[DATA SUPPLIED]
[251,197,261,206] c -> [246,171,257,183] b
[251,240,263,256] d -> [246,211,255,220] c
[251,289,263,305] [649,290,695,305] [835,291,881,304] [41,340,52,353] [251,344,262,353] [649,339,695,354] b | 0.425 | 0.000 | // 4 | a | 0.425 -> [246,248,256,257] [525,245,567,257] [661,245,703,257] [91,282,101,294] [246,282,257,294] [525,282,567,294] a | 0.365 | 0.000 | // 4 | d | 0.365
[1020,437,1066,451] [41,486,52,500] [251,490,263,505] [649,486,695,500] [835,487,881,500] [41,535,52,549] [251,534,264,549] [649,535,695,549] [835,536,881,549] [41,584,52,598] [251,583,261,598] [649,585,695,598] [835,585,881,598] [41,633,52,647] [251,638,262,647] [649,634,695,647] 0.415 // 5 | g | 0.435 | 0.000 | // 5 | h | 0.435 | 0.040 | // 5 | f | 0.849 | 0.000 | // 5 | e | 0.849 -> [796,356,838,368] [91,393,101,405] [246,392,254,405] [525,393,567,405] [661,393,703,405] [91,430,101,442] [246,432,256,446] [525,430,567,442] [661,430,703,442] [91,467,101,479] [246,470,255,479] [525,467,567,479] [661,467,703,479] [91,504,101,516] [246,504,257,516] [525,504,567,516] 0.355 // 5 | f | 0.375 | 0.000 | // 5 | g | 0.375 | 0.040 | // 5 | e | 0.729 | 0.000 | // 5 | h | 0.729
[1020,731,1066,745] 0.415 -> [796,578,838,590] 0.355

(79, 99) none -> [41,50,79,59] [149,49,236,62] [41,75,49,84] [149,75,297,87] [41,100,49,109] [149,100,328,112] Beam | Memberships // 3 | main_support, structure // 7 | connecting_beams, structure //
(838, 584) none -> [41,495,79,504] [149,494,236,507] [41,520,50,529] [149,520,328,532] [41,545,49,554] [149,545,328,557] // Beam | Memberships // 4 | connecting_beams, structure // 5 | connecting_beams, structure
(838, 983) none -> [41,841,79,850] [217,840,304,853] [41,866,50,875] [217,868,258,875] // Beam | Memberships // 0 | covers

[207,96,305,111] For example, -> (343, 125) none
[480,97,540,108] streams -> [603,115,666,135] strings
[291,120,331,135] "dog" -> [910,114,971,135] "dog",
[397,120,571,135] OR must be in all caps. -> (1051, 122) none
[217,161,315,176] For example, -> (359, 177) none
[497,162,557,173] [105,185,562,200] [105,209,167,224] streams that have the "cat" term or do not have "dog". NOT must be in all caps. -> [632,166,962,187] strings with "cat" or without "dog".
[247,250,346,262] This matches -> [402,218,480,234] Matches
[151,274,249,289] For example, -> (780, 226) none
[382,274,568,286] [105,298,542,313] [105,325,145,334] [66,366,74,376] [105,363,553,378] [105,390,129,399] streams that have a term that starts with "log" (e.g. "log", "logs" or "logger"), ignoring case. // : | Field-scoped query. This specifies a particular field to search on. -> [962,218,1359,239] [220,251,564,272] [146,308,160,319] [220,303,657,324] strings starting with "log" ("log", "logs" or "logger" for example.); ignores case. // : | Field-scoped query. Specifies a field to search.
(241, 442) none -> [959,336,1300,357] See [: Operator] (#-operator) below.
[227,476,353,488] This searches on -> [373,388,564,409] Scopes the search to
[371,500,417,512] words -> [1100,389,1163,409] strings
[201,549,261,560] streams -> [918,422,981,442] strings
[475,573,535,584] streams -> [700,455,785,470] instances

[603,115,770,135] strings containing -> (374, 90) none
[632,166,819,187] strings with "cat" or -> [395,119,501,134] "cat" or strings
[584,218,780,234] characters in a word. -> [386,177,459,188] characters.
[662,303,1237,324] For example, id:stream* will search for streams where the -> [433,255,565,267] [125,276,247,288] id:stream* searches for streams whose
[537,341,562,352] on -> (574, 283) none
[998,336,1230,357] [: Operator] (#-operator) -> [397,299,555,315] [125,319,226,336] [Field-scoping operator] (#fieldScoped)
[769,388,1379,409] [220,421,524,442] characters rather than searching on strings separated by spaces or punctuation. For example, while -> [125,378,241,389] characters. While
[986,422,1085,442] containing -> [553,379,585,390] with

[PROMPT] Everything in the data above must be restated verbatim.

[EXPECTED ANSWER]
[251,197,261,206] c -> [246,171,257,183] b
[251,240,263,256] d -> [246,211,255,220] c
[251,289,263,305] [649,290,695,305] [835,291,881,304] [41,340,52,353] [251,344,262,353] [649,339,695,354] b | 0.425 | 0.000 | // 4 | a | 0.425 -> [246,248,256,257] [525,245,567,257] [661,245,703,257] [91,282,101,294] [246,282,257,294] [525,282,567,294] a | 0.365 | 0.000 | // 4 | d | 0.365
[1020,437,1066,451] [41,486,52,500] [251,490,263,505] [649,486,695,500] [835,487,881,500] [41,535,52,549] [251,534,264,549] [649,535,695,549] [835,536,881,549] [41,584,52,598] [251,583,261,598] [649,585,695,598] [835,585,881,598] [41,633,52,647] [251,638,262,647] [649,634,695,647] 0.415 // 5 | g | 0.435 | 0.000 | // 5 | h | 0.435 | 0.040 | // 5 | f | 0.849 | 0.000 | // 5 | e | 0.849 -> [796,356,838,368] [91,393,101,405] [246,392,254,405] [525,393,567,405] [661,393,703,405] [91,430,101,442] [246,432,256,446] [525,430,567,442] [661,430,703,442] [91,467,101,479] [246,470,255,479] [525,467,567,479] [661,467,703,479] [91,504,101,516] [246,504,257,516] [525,504,567,516] 0.355 // 5 | f | 0.375 | 0.000 | // 5 | g | 0.375 | 0.040 | // 5 | e | 0.729 | 0.000 | // 5 | h | 0.729
[1020,731,1066,745] 0.415 -> [796,578,838,590] 0.355

(79, 99) none -> [41,50,79,59] [149,49,236,62] [41,75,49,84] [149,75,297,87] [41,100,49,109] [149,100,328,112] Beam | Memberships // 3 | main_support, structure // 7 | connecting_beams, structure //
(838, 584) none -> [41,495,79,504] [149,494,236,507] [41,520,50,529] [149,520,328,532] [41,545,49,554] [149,545,328,557] // Beam | Memberships // 4 | connecting_beams, structure // 5 | connecting_beams, structure
(838, 983) none -> [41,841,79,850] [217,840,304,853] [41,866,50,875] [217,868,258,875] // Beam | Memberships // 0 | covers

[207,96,305,111] For example, -> (343, 125) none
[480,97,540,108] streams -> [603,115,666,135] strings
[291,120,331,135] "dog" -> [910,114,971,135] "dog",
[397,120,571,135] OR must be in all caps. -> (1051, 122) none
[217,161,315,176] For example, -> (359, 177) none
[497,162,557,173] [105,185,562,200] [105,209,167,224] streams that have the "cat" term or do not have "dog". NOT must be in all caps. -> [632,166,962,187] strings with "cat" or without "dog".
[247,250,346,262] This matches -> [402,218,480,234] Matches
[151,274,249,289] For example, -> (780, 226) none
[382,274,568,286] [105,298,542,313] [105,325,145,334] [66,366,74,376] [105,363,553,378] [105,390,129,399] streams that have a term that starts with "log" (e.g. "log", "logs" or "logger"), ignoring case. // : | Field-scoped query. This specifies a particular field to search on. -> [962,218,1359,239] [220,251,564,272] [146,308,160,319] [220,303,657,324] strings starting with "log" ("log", "logs" or "logger" for example.); ignores case. // : | Field-scoped query. Specifies a field to search.
(241, 442) none -> [959,336,1300,357] See [: Operator] (#-operator) below.
[227,476,353,488] This searches on -> [373,388,564,409] Scopes the search to
[371,500,417,512] words -> [1100,389,1163,409] strings
[201,549,261,560] streams -> [918,422,981,442] strings
[475,573,535,584] streams -> [700,455,785,470] instances

[603,115,770,135] strings containing -> (374, 90) none
[632,166,819,187] strings with "cat" or -> [395,119,501,134] "cat" or strings
[584,218,780,234] characters in a word. -> [386,177,459,188] characters.
[662,303,1237,324] For example, id:stream* will search for streams where the -> [433,255,565,267] [125,276,247,288] id:stream* searches for streams whose
[537,341,562,352] on -> (574, 283) none
[998,336,1230,357] [: Operator] (#-operator) -> [397,299,555,315] [125,319,226,336] [Field-scoping operator] (#fieldScoped)
[769,388,1379,409] [220,421,524,442] characters rather than searching on strings separated by spaces or punctuation. For example, while -> [125,378,241,389] characters. While
[986,422,1085,442] containing -> [553,379,585,390] with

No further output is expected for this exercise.